▶ [Input records]:
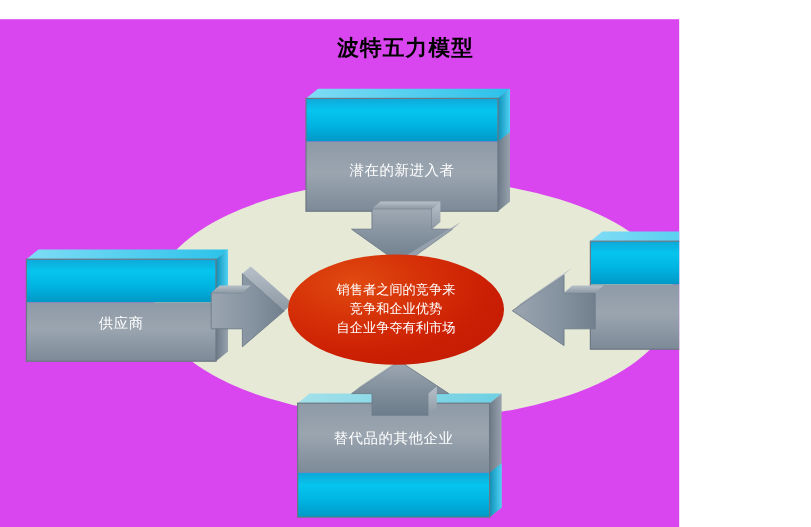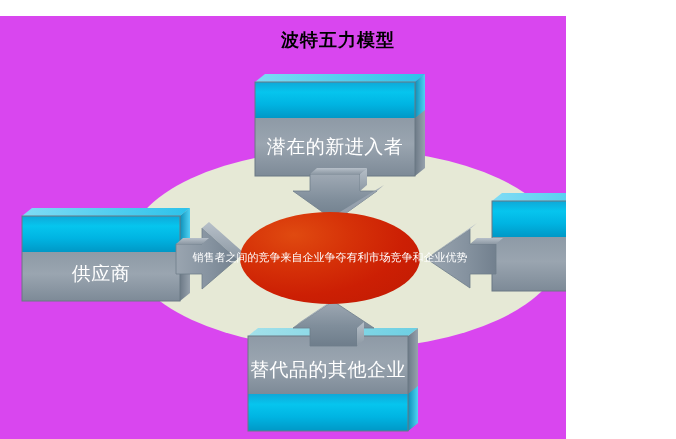--- a/index.html
+++ b/index.html
@@ -63,35 +63,35 @@
     background: radial-gradient(ellipse at 30% 25%,
                 #e04a10 0%, #d63208 32%, #cc1f04 62%, #bf1a03 100%);
   }
   #center-text {
     position: absolute;
     left: 240px;
     top: 196px;
     width: 180px;
     height: 92px;
     display: flex;
-    flex-direction: row;
+    flex-direction: column;
     align-items: center;
     justify-content: center;
     color: #ffffff;
     font-size: 11px;
     line-height: 16px;
     text-align: center;
     white-space: nowrap;
   }
 
   
   .node-label {
     position: absolute;
     color: #ffffff;
-    font-size: 19px;
+    font-size: 12px;
     text-align: center;
     white-space: nowrap;
     letter-spacing: 0.5px;
   }
   #label-top    { left: 255px; top: 118px; width: 160px; }
   #label-left   { left:  22px; top: 245px; width: 158px; text-align: center; }
   #label-right  { left: 492px; top: 238px; width: 160px; }
   #label-bottom { left: 248px; top: 341px; width: 160px; font-family: Liberation Mono, monospace; }
 </style>
 </head>
@@ -212,21 +212,21 @@
     <g>
       <polygon points="310,330 310,312 293,312 333,285 374,312 357,312 357,330" fill="url(#gArrV)" stroke="#6f7d8a" stroke-width="0.8"></polygon>
       <polygon points="293,312 300,306 340,279 333,285" fill="url(#gArrTop)"></polygon>
       <polygon points="357,312 364,306 364,324 357,330" fill="url(#gArrTop)"></polygon>
     </g>
   </svg>
 
   <div id="center-ellipse"></div>
   <div id="center-text">
     <span>销售者之间的竞争来</span>
+    <span>竞争和企业优势</span>
     <span>自企业争夺有利市场</span>
-    <span>竞争和企业优势</span>
   </div>
 
   <div class="node-label" id="label-top">潜在的新进入者</div>
   <div class="node-label" id="label-left">供应商</div>
   <div class="node-label" id="label-bottom">替代品的其他企业</div>
 
 </div>
 
 </body></html>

▶ [Required work]:
Copy out every line from the data above that has "center" in it.

▶ [Exercise solution]:
   #center-text {
     align-items: center;
     justify-content: center;
     text-align: center;
     text-align: center;
   #label-left   { left:  22px; top: 245px; width: 158px; text-align: center; }
   <div id="center-ellipse"></div>
   <div id="center-text">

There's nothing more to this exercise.